__Solving linear ODEs with repeated eigenvalues ____correctly.__

Let's start with the relationship between eigenvectors and solutions of linear ODEs. Consider the equation

\[

\dot x = Ax \quad x(0) = x_0 \in \mathbb{R}^n

\]

and assume first that $A$ is diagonalizable. That means if $\{v_1,\dotsc, v_n\}$ are the eigenvectors of $A$, then they form a basis. The solution of this equation is given simply by $x(t) = \exp(tA)x_0$ where $\exp(tA)$ is the matrix exponential defined by the formula

\[

\exp(tA)x_0 = \sum_{k = 0}^\infty \frac{t^k A^k}{k!}.

\]

I'll stick to using $\exp(*)$ for matrix exponentiation and $e^{*}$ for scalars so it is always obvious what kind of exponential is meant.

The reason we write the solution this way boils down to the following computation. Let's look at what happens if we choose $x_0$ to be an eigenvector of $A$, say $x_0 = v_i$. Then this formula says that the solution is

\[

x(t) = \exp(tA)v_i = \sum_{k = 0}^\infty \frac{t^k A^k}{k!}v_i = \sum_{k = 0}^\infty \frac{t^k \lambda_i^k}{k!}v_i = e^{\lambda_i t} v_i

\]

where $\lambda_i$ is the eigenvalue for $v_i$. This computation says that the solutions which starts in the span of an eigenvector remains in the span of that eigenvector for all $t \in \mathbb{R}$. This is what makes eigenvectors special (at least in this context, they are special for many reasons). Eigenvectors are the “straight line” solutions of the ODE.
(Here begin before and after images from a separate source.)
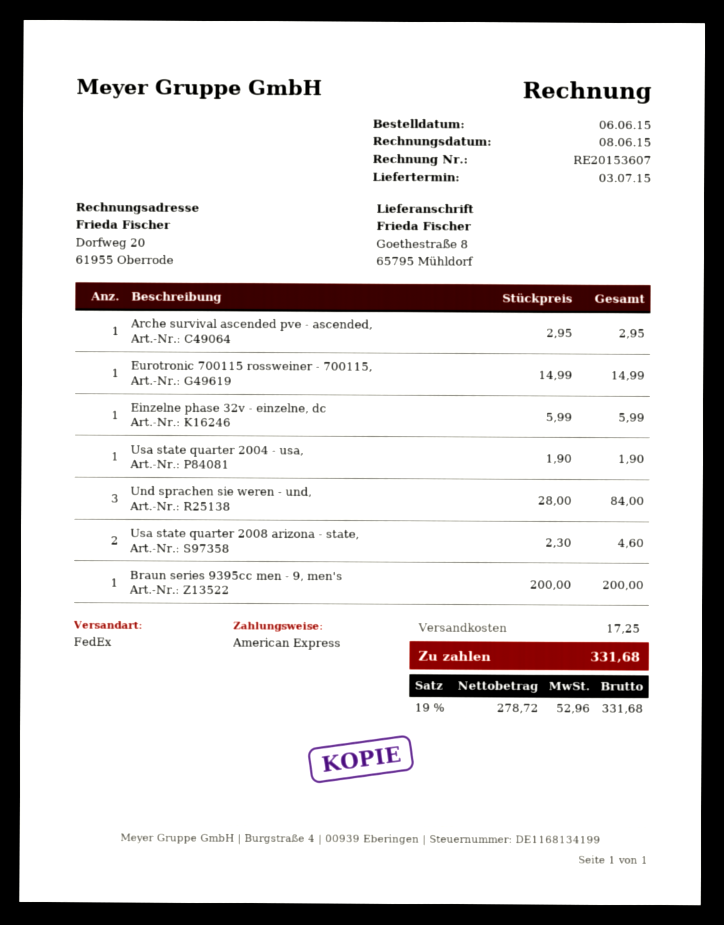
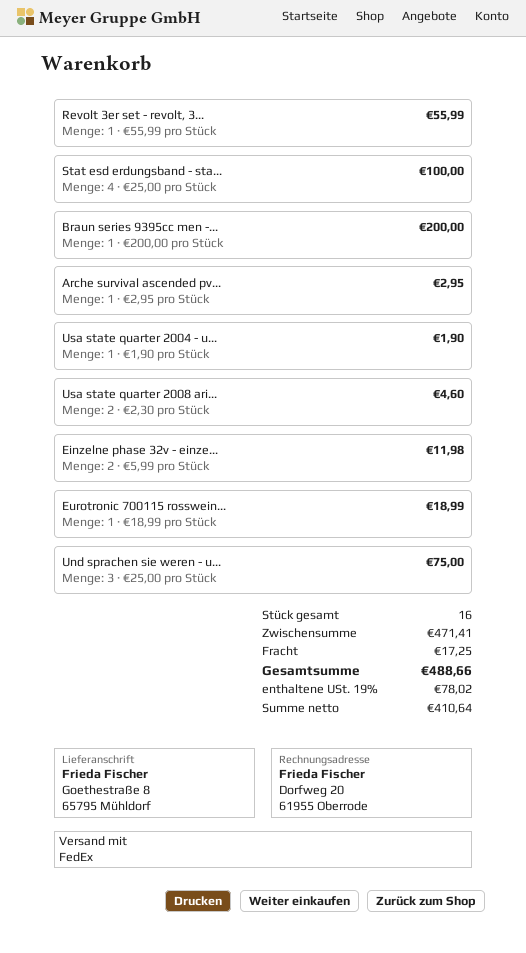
Eurotronic 700115 rossweiner - 700115,: 1 x 14.99 = 14.99 -> 1 x 18.99 = 18.99
Einzelne phase 32v - einzelne, dc: 1 x 5.99 = 5.99 -> 2 x 5.99 = 11.98
Und sprachen sie weren - und,: 3 x 28.00 = 84.00 -> 3 x 25.00 = 75.00
Revolt 3er set - revolt, 3...: none -> 1 x 55.99 = 55.99
Stat esd erdungsband - sta...: none -> 4 x 25.00 = 100.00
net: 278.72 -> 410.64
tax: 19% = 52.96 -> 19% = 78.02
total: 331.68 -> 488.66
Now, remove the assumption that $A$ has a basis of eigenvectors. Let's assume $A$ is $2 \times 2$ with repeated eigenvalue $\lambda$, but $A$ has only a single eigenvector for $\lambda$, say $v_1$. It turns out this is the simplest case. but it actually settles the entire problem for all dimensions via a trivial generalization. To rephrase the situation, we have $ \operatorname{ker}(A - \lambda I) = \operatorname{span}(\{v_1\})$ which raises the important question, where does $A - \lambda I $ map the rest of the vectors in $\mathbb{R}^2$?

It turns out (a consequence of the Cayley-Hamilton theorem) that in this case there **must** exist a $v_2 \notin \operatorname{span}(\{v_1\})$ which satisfies the equation $\left(A - \lambda I\right)^2 v_2 = 0$. But that means the vector $\left(A - \lambda I\right)v_2 \in \operatorname{ker}(A) = \operatorname{span}(\{v_1\})$ so after rescaling appropriately, we can simply assume that $v_1 = \left(A - \lambda I\right)v_2$. The vector, $v_2$ is called a *generalized *eigenvector for $A$. Now, let's look at what this means for the ODE.
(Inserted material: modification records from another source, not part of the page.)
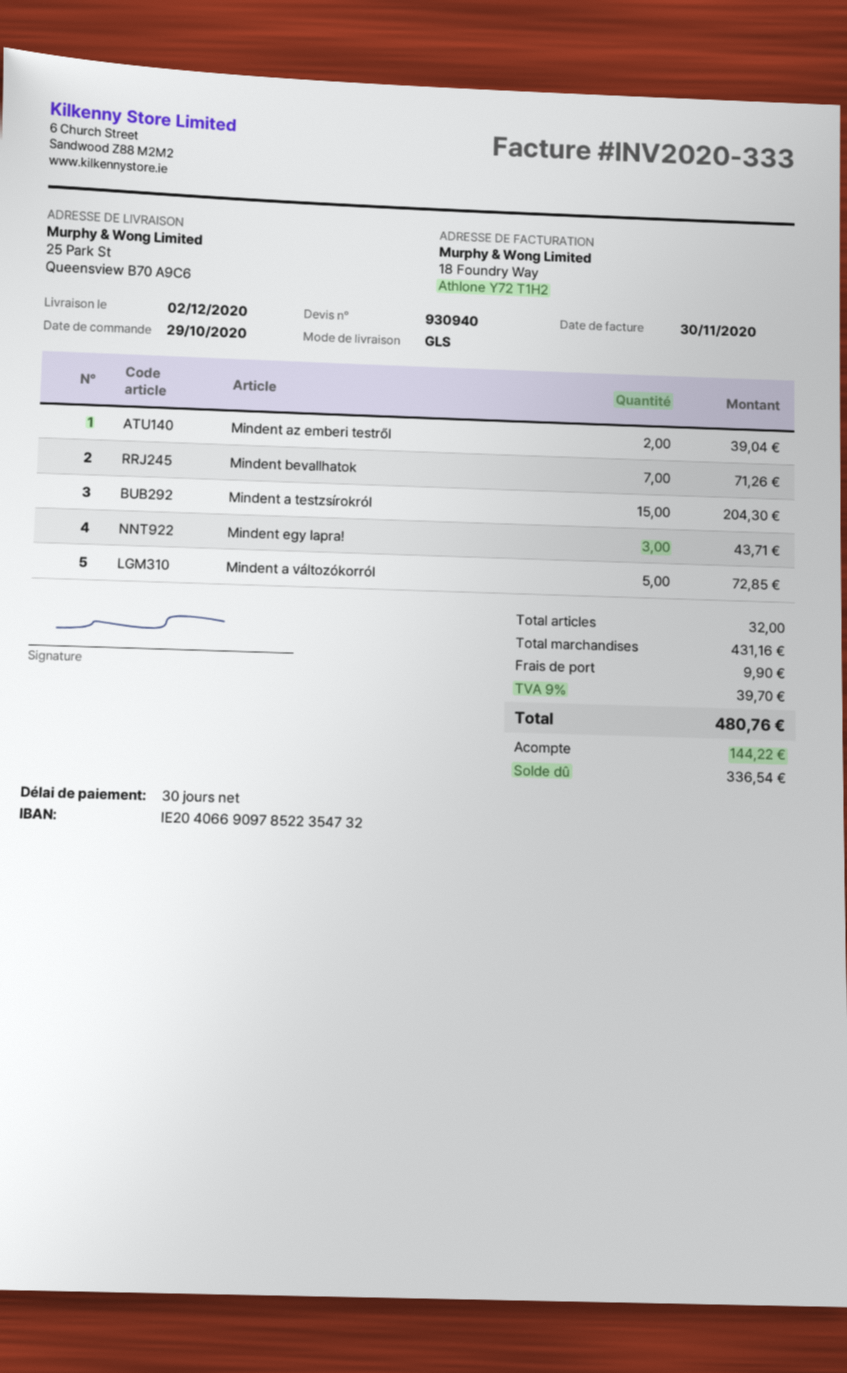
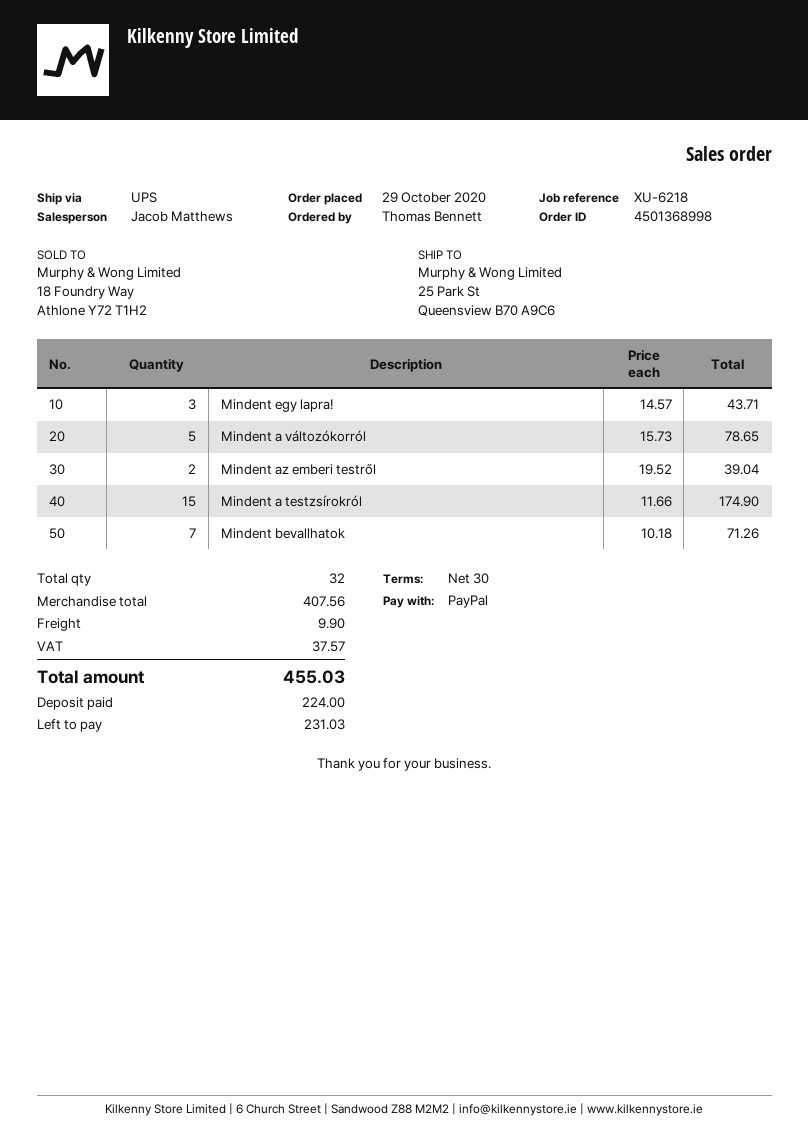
shipping method: GLS -> UPS
Mindent a testzsírokról: 15 for 204.30 -> 15 for 174.90
Mindent a változókorról: 5 for 72.85 -> 5 for 78.65
subtotal: 431.16 -> 407.56
tax: 39.70 -> 37.57
total: 480.76 -> 455.03
deposit: 144.22 -> 224.00
balance: 336.54 -> 231.03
To start, let's revisit the computation of the solution for an eigenvector. Only this time we rewrite the condition of being an eigenvector in the form $\left(A - \lambda I\right) v_1 = 0$ so then taking the matrix exponential, the same computation is equivalent to

\[

\exp\left(t \left(A - \lambda I\right)\right) v_1 = \sum_{k = 0}^\infty \frac{t^k \left(A - \lambda I\right)^k}{k!} v_1 = v_1

\]

where we used the fact that $\left(A - \lambda I\right)^kv_1 = 0$ for all $k \geq 1$. It turns out that if two matrices, $A$ and $B$, commute with one another, then the matrix exponential satisfies the nice property as in the scalar case: $\exp{AB} = \exp{A}\exp{B}$. Since the identity commutes with any matrix, we apply this one the left of the previous equation to get

\[

\exp\left(t \left(A - \lambda I\right)\right) v_1 = \exp \left(tA\right) \exp \left(-\lambda t I\right)v_1 = e^{-\lambda t} \exp \left(t A\right)v_1.

\]

Combining these equations, we arrive at the identity

\[

e^{-\lambda t} \exp \left(t A\right)v_1 = v_1 \implies \exp \left(tA\right)v_1 = e^{\lambda t} v_1

\]

which is just the same identity we already knew.

However, doing the same computation for $v_2$ now reveals where the mysterious $t$ arises from. Start with

\[

\exp\left(t \left(A - \lambda I\right)\right) v_2 = \sum_{k = 0}^\infty \frac{t^k \left(A - \lambda I\right)^k}{k!} v_2 = v_2 + t \left(A - \lambda I\right)v_2

\]

where the additional term comes from the fact that now, $\left(A - \lambda I\right)^kv_2 = 0$ only if $k \geq 2$. Applying our nice multiplicative identity again gives us

\[

e^{-\lambda t} \exp \left(t A\right)v_2 = v_2 + t \left(A - \lambda I\right)v_2 \implies \exp \left(tA\right)v_2 = e^{\lambda t} v_2 + t e^{\lambda t}\left(A - \lambda I\right)v_2.

\]

But remember that $\left(A - \lambda I\right)v_2 = v_1$, so we end up with the solution

\[

\exp(tA)v_2 = e^{\lambda t} v_2 + t e^{\lambda t} v_1.

\]